The fork alone takes less than 1ms, but fork + exec takes ~100ms.

The Instruments profiler cannot follow the forked process during profiling, so the following tweak is needed to enable profiling on the forked process:

/*
 *   1. fork()
 *   2. Child: stop itself with SIGSTOP before exec
 *   3. Parent: print the child PID and wait for you to attach Instruments
 *   4. After you press Enter, parent sends SIGCONT to resume the child
 *   5. Child does exec()
 */
#include <stdio.h>
#include <stdlib.h>
#include <unistd.h>
#include <signal.h>
#include <sys/wait.h>

int main(int argc, char *argv[]) {
    if (argc < 2) {
        fprintf(stderr, "Usage: %s <program> [args...]\n", argv[0]);
        fprintf(stderr, "Example: %s /usr/local/bin/git --version\n", argv[0]);
        return 1;
    }

    pid_t pid = fork();

    if (pid == 0) {
        /* Child: stop ourselves, then exec */
        raise(SIGSTOP);
        execvp(argv[1], &argv[1]);
        perror("exec failed");
        _exit(1);
    }

    /* Parent: wait for child to stop */
    int status;
    waitpid(pid, &status, WUNTRACED);

    printf("Child PID: %d\n", pid);
    printf("Attach Instruments to PID %d now.\n", pid);
    printf("  In Instruments: File -> Record Options -> Attach to Process -> %d\n", pid);
    printf("  Enable 'Record Waiting Threads' in Time Profiler settings.\n");
    printf("Press Enter to resume the child and start exec...\n");
    getchar();

    kill(pid, SIGCONT);
    waitpid(pid, &status, 0);

    printf("Child exited with status %d\n", WEXITSTATUS(status));
    return 0;
}

And here is the flame graph:

Figure 2: Test Fork and Exec Profiling Flame Graph

For even a simple program like /usr/bin/true, most of the time is spent in JustInTimeLoader. This is slow and unusual.

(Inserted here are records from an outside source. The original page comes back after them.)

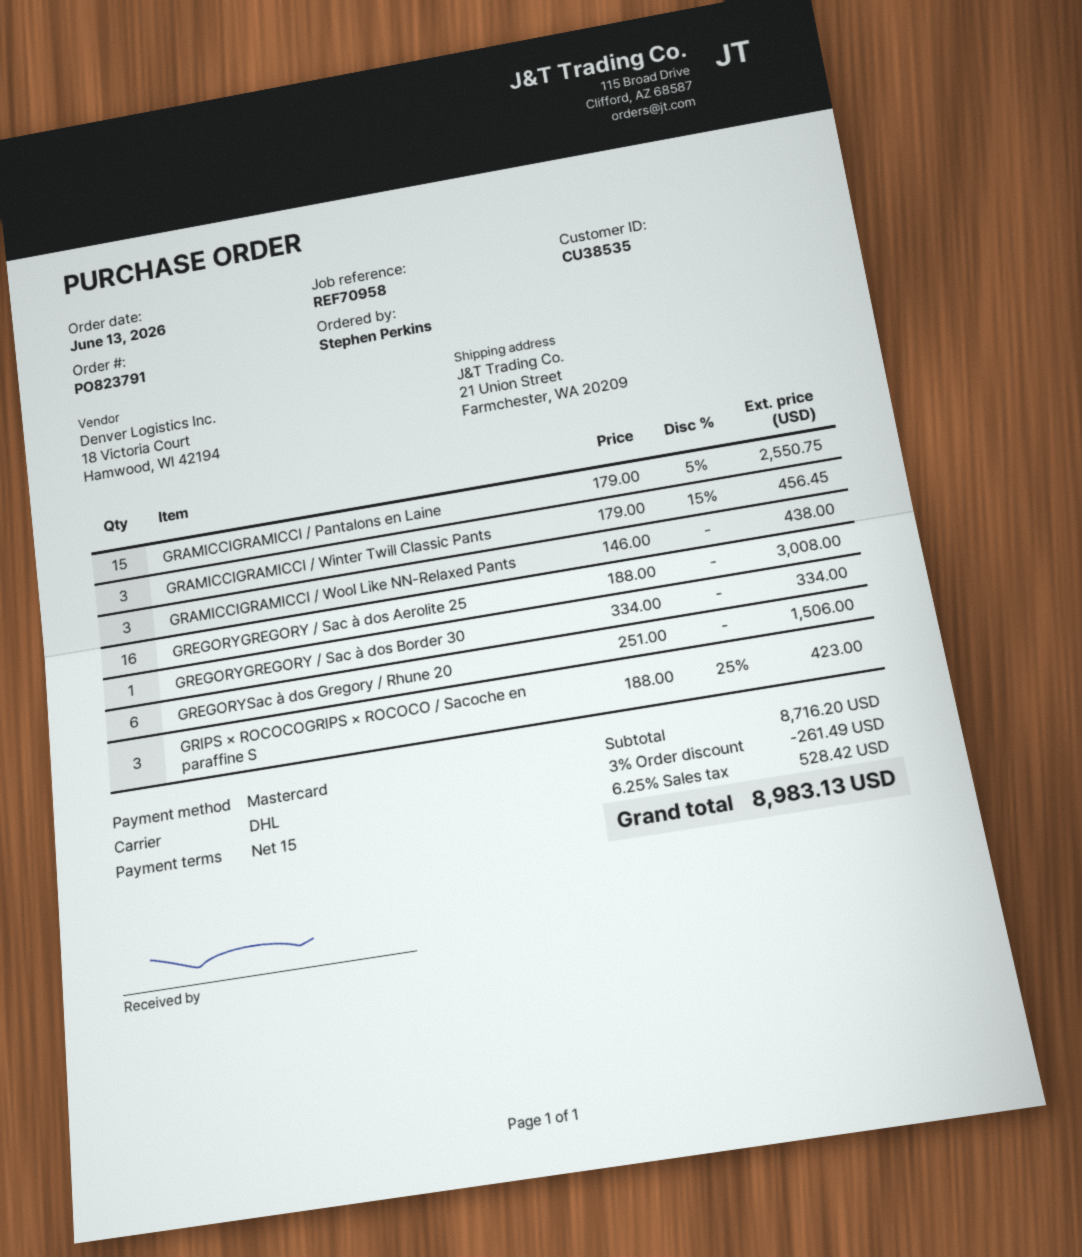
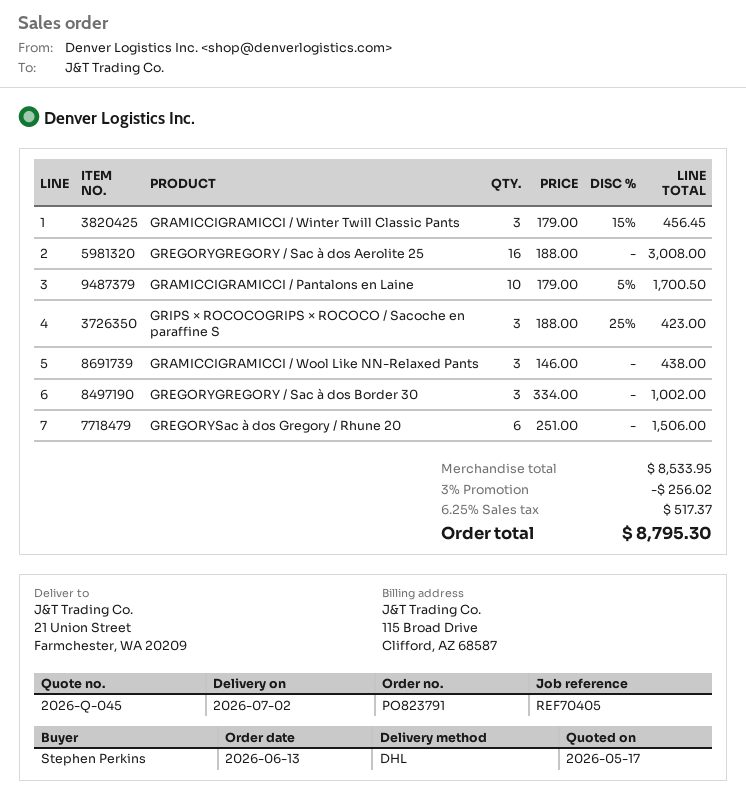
reference: REF70958 -> REF70405
GRAMICCIGRAMICCI / Pantalons en Laine: 15 x 179.00 - 5% = 2550.75 -> 10 x 179.00 - 5% = 1700.50
GREGORYGREGORY / Sac à dos Border 30: 1 x 334.00 = 334.00 -> 3 x 334.00 = 1002.00
subtotal: 8716.20 -> 8533.95
discount: 3% = 261.49 -> 3% = 256.02
tax: 6.25% = 528.42 -> 6.25% = 517.37
total: 8983.13 -> 8795.30

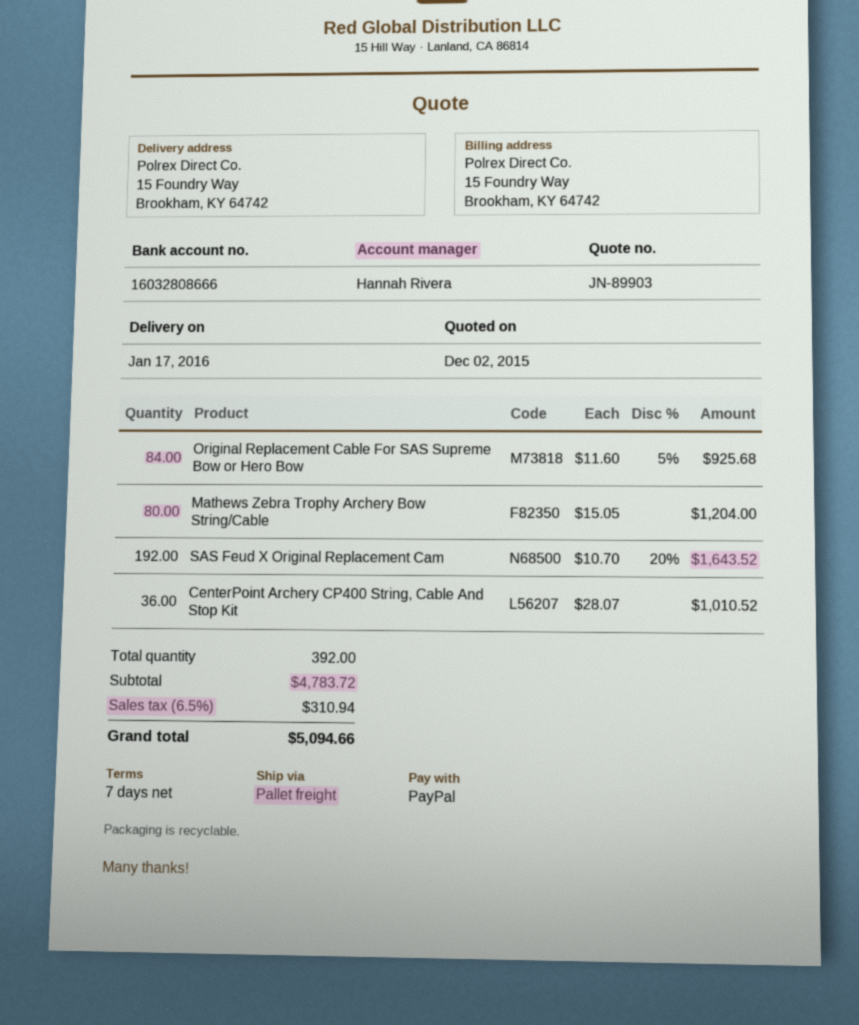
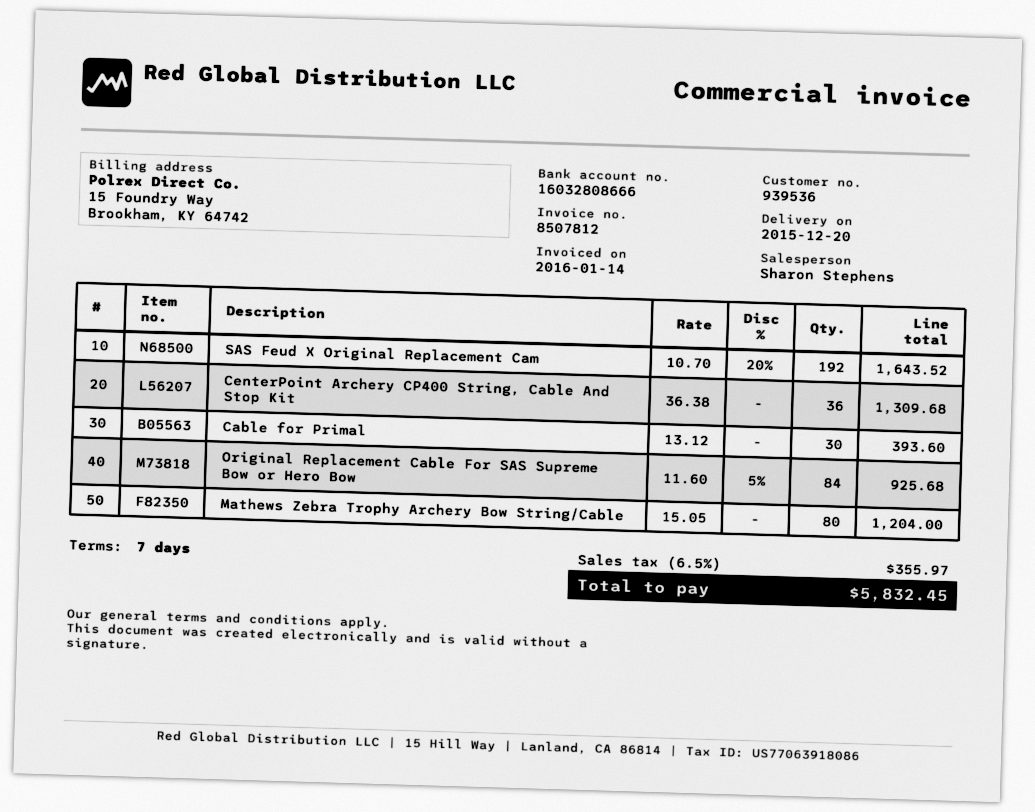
delivery date: 2016-01-17 -> 2015-12-20
sales rep: Hannah Rivera -> Sharon Stephens
CenterPoint Archery CP400 String, Cable And Stop Kit: 36 x 28.07 = 1010.52 -> 36 x 36.38 = 1309.68
Cable for Primal: none -> 30 x 13.12 = 393.60
tax: 6.5% = 310.94 -> 6.5% = 355.97
total: 5094.66 -> 5832.45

macOS 15 is installed on my old Intel MacBook. Version 15 is not officially supported on this hardware, and I installed it using the OCLP tool. OCLP modifies system libraries to patch the OS for unsupported hardware. This likely invalidates the dyld shared cache closures stored in /var/db/dyld/, forcing dyld to fall back from PrebuiltLoader (which is fast) to JustInTimeLoader for every process launch. Normally dyld uses pre-computed closures in /var/db/dyld/ to load shared libraries fast, but when the libraries are modified (as OCLP does), these closures become invalid and dyld must resolve everything at runtime.

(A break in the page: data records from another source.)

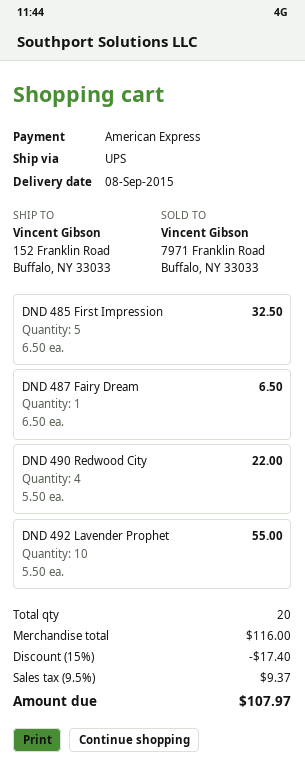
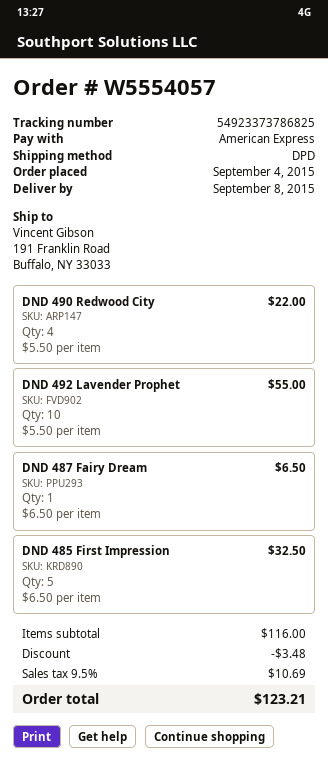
shipping method: UPS -> DPD
ship to: 152 Franklin Road, Buffalo, NY 33033 -> 191 Franklin Road, Buffalo, NY 33033
discount: 17.40 -> 3.48
tax: 9.5% = 9.37 -> 9.5% = 10.69
total: 107.97 -> 123.21

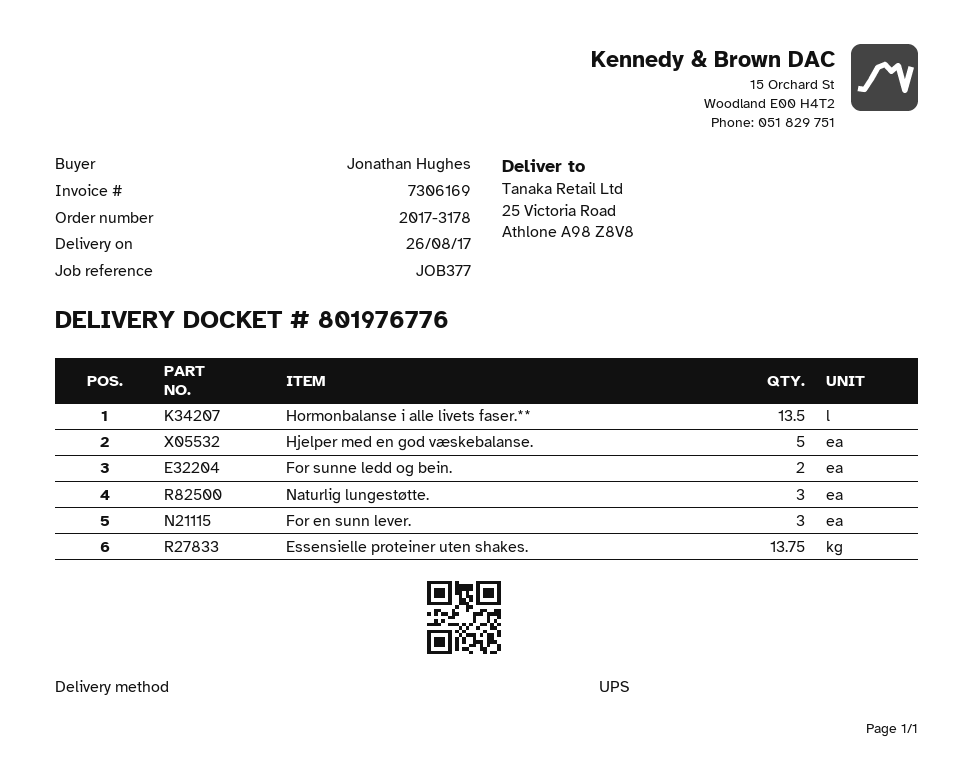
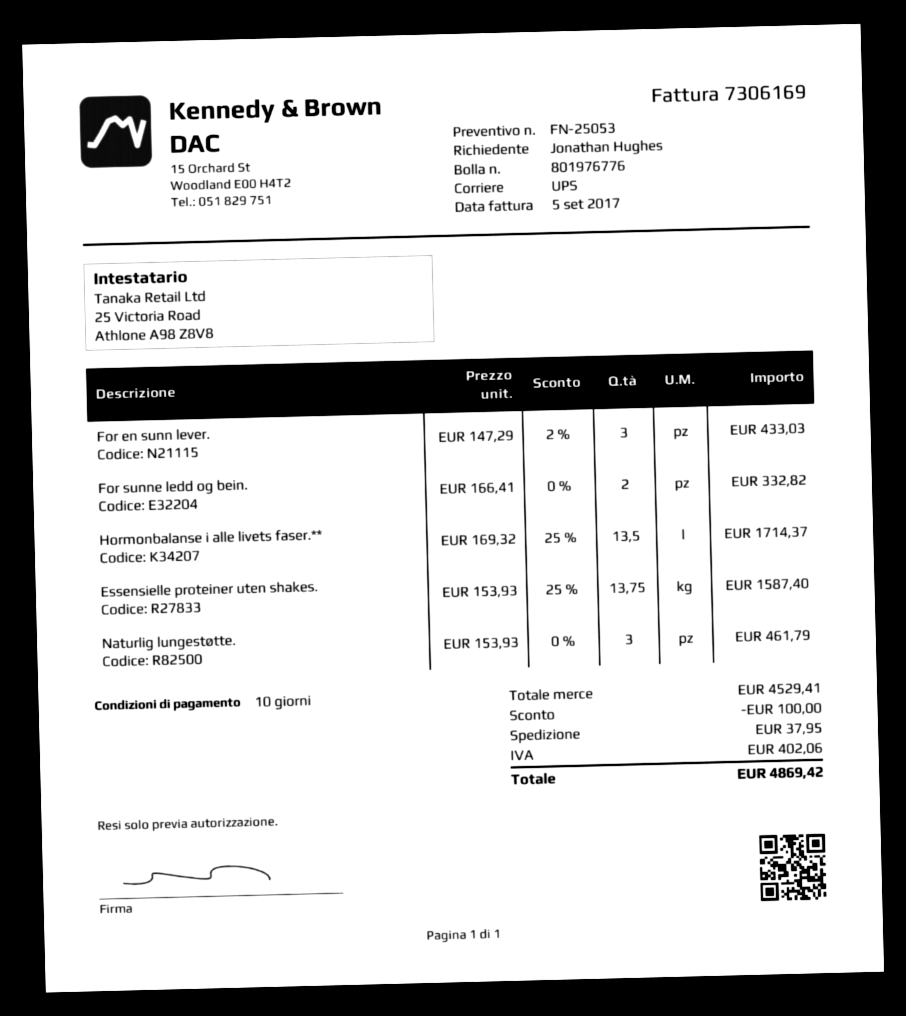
Hjelper med en god væskebalanse.: 5 -> none

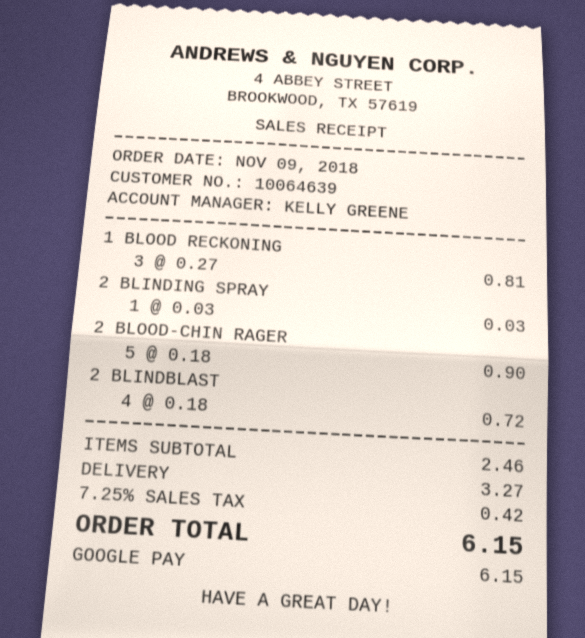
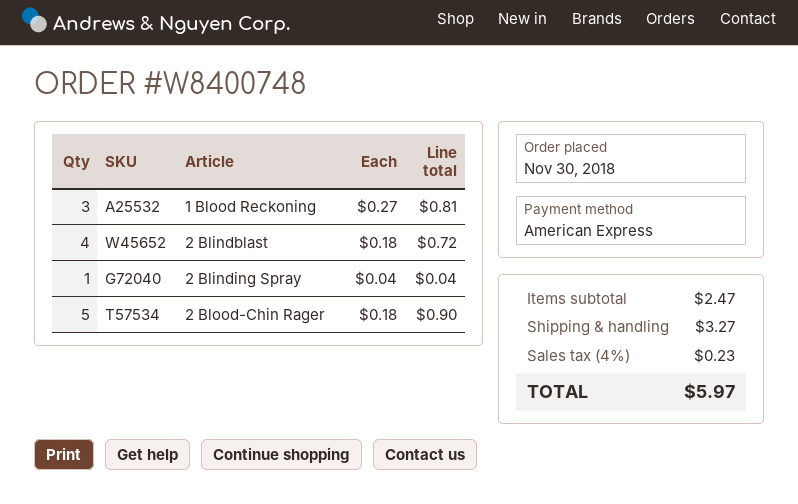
order date: 2018-11-09 -> 2018-11-30
payment method: Google Pay -> American Express
2 BLINDING SPRAY: 1 x 0.03 = 0.03 -> 1 x 0.04 = 0.04
subtotal: 2.46 -> 2.47
tax: 7.25% = 0.42 -> 4% = 0.23
total: 6.15 -> 5.97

If you run the fork+exec test takes >50ms, you may have a similar dyld cache issue.

The Solution

So far, there is no perfect solution. There is a project called magit-libgit, which avoids creating new processes, but it is not well maintained and is incomplete.

And tried a "static" git build to workaround the dynamic loader issue. But the "static" build still contains a bunch of dynamic lib loading. Finally it doesn't improve the performance at all.

Another try is to reduce the number of git calls by:

(with-eval-after-load 'magit
    (setq magit-status-sections-hook
          '(magit-insert-head-branch-header
            magit-insert-unstaged-changes
            magit-insert-staged-changes
            magit-insert-untracked-files))
    (setq magit-status-headers-hook
          '(magit-insert-head-branch-header))
    (setq magit-refresh-status-buffer nil))

This reduces the 2~3 seconds to about 1 second.